Are these glyphs *really* used in any languages?

dan_reynolds's picture

Hello,

I am considering removing the following glyphs from the character sets of fonts that I produce in the future (or not designing them at all for fonts I design in the future):

1. Aringacute (U+01FA)
2. AEacute (U+01FC)
3. Oslashacute (U+01FE)
4. aringacute (U+01FB)
5. aeacute (U+01FD)
6. oslashacute (U+01FF)
7. dotlessj (U+0237)

Aside from the dotlessj, I had heard that the other glyphs were for Danish, but that they are not used in contemporary, written Danish. Can anyone point to references where they are used?

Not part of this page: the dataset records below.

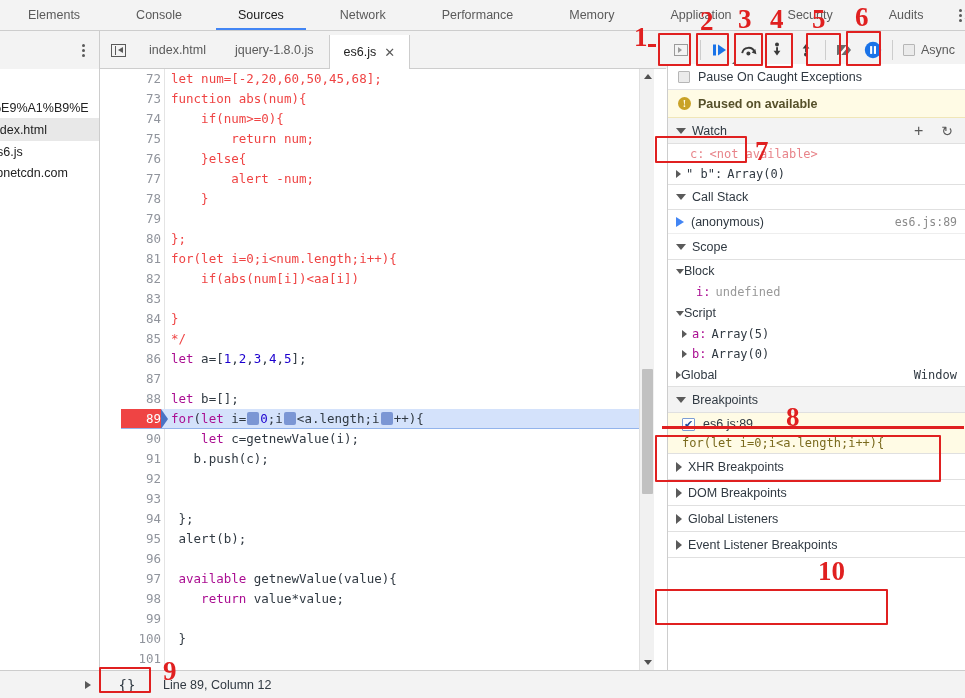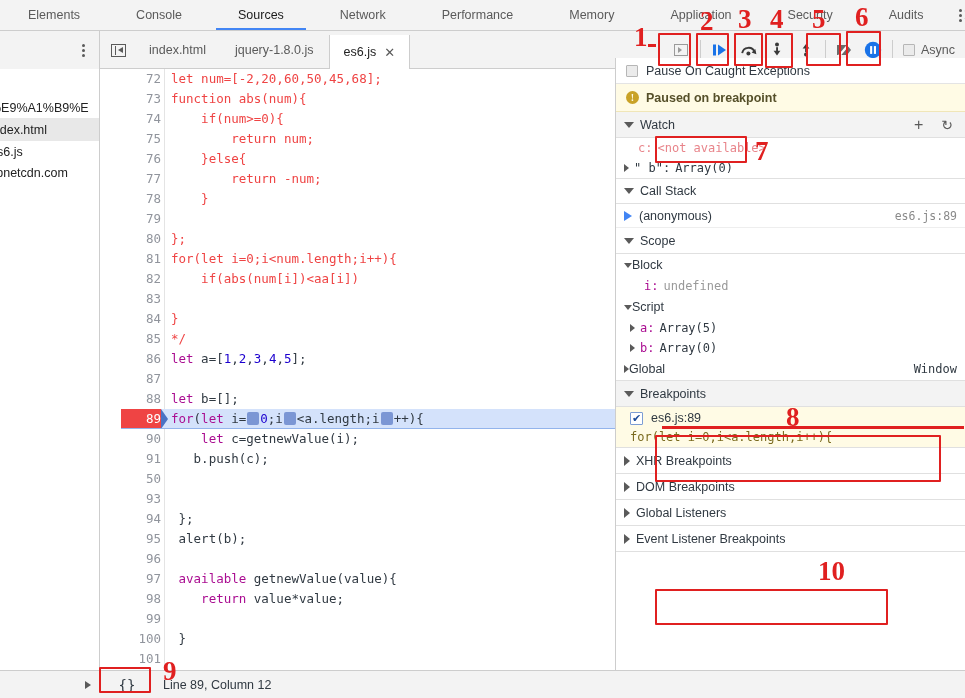"Pause On Caught Exceptions" .sidebar { top: 58px -> 64px; width: 350px -> 298px }
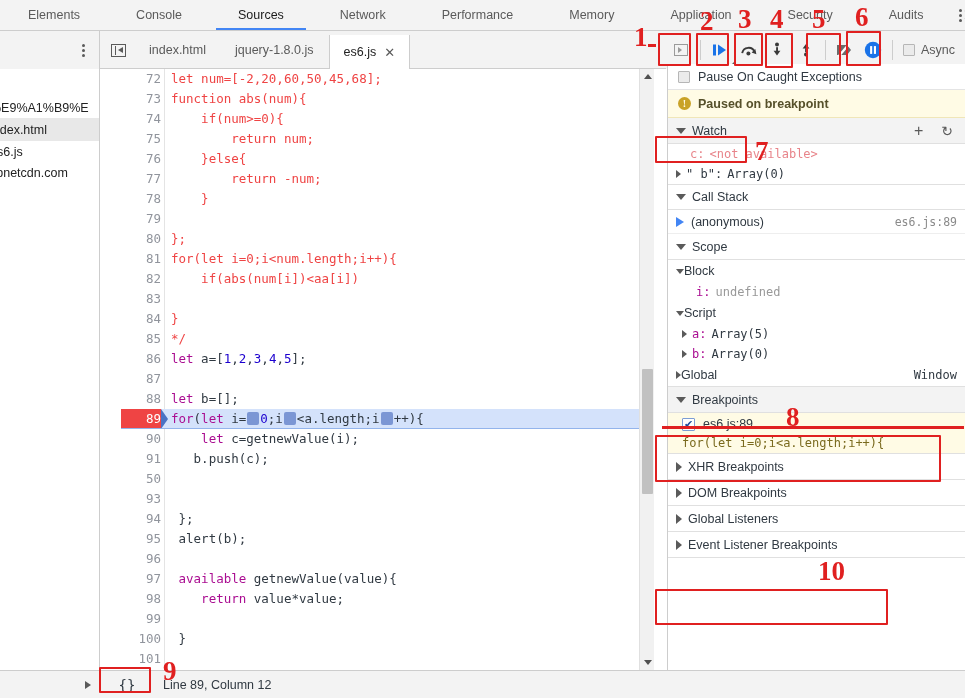"Paused on breakpoint" span { text: breakpoint -> available }
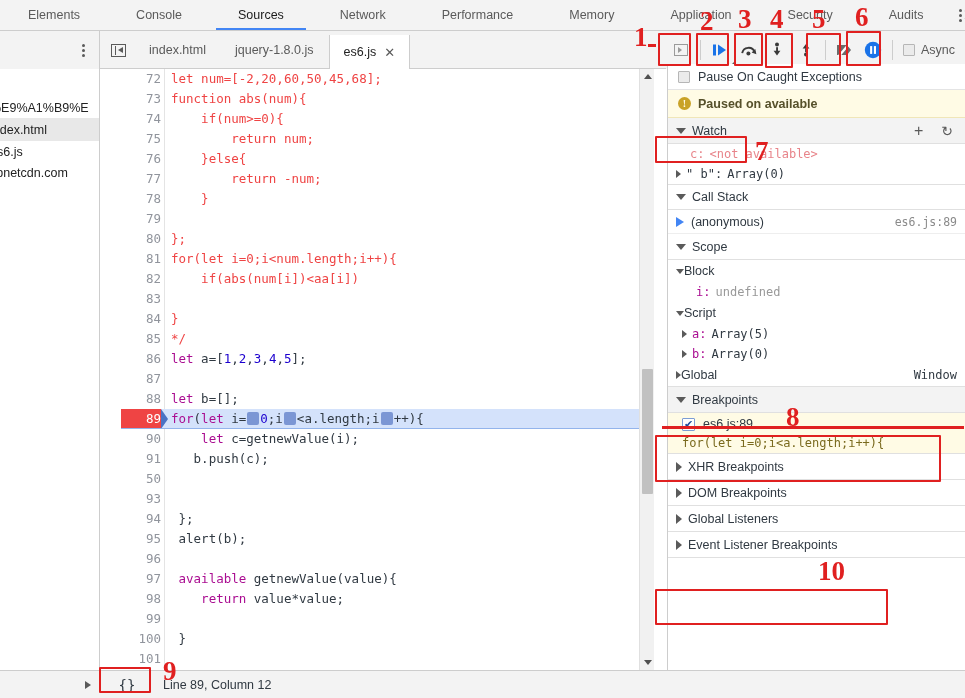"return -num;" span.cm { text: return -> alert }
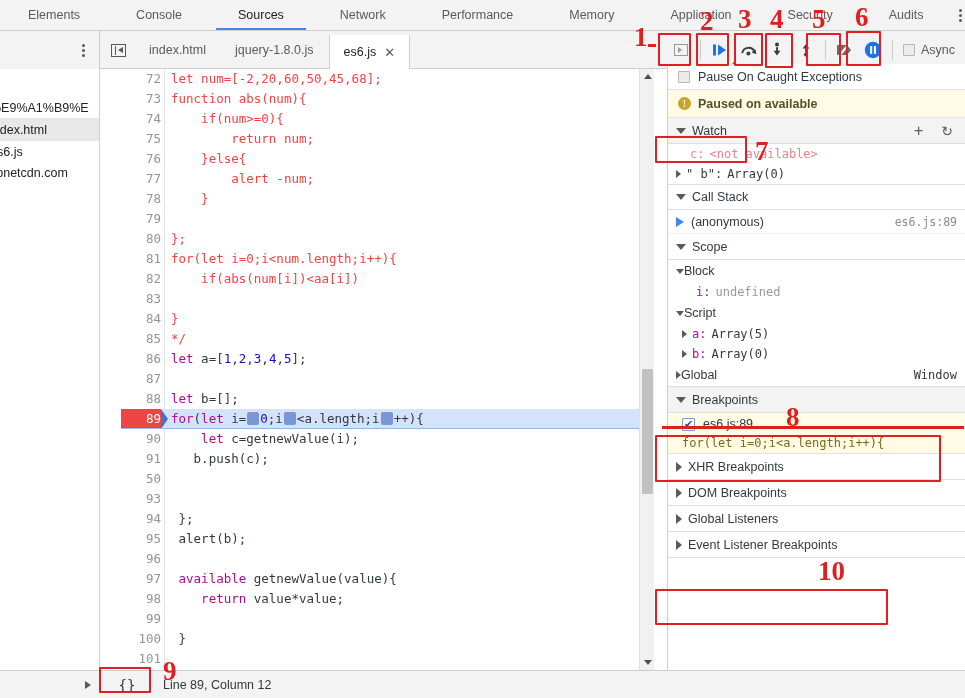"50" span.lno { text: 50 -> 92 }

Are any of these glyphs used in any other languages? If not, I do not feel that it is necessary to include them in standard character sets any further, as least as far as fonts that I produce go. I am not sure if their being in older character sets or in other fonts' character sets (from e.g., Microsoft? Adobe?) is a convincing enough argument. What do you think?

agisaak's picture

AEacute/aeacute were used in Old English, though a macron is more common in modern renderings (and vowel length wasn't obligatorily indicated anyways). dotlessj exists, as far as I know, to provide support for floating diacritics.

clauses's picture

Hi Dan
I tried to get to the bottom of this one some years ago. The thing is that you have to call The Danish Language Council to get the info. The woman that was present at a conference in Iceland many years ago, where these lists were made, works there. The list I'm talking about is the one from Evertype http://www.evertype.com/alphabets/danish.pdf. When I called she was on vacation, and then I moved out of the country. Try calling them and ask on +45 35 32 89 90. Office hours are mon-thur 10-12, and Friday 9.30-12.30. Let me know what they say. I have a feeling that those characters are redundant in Danish. I can't find any references of use in the Danish corpus http://ordnet.dk/ods/.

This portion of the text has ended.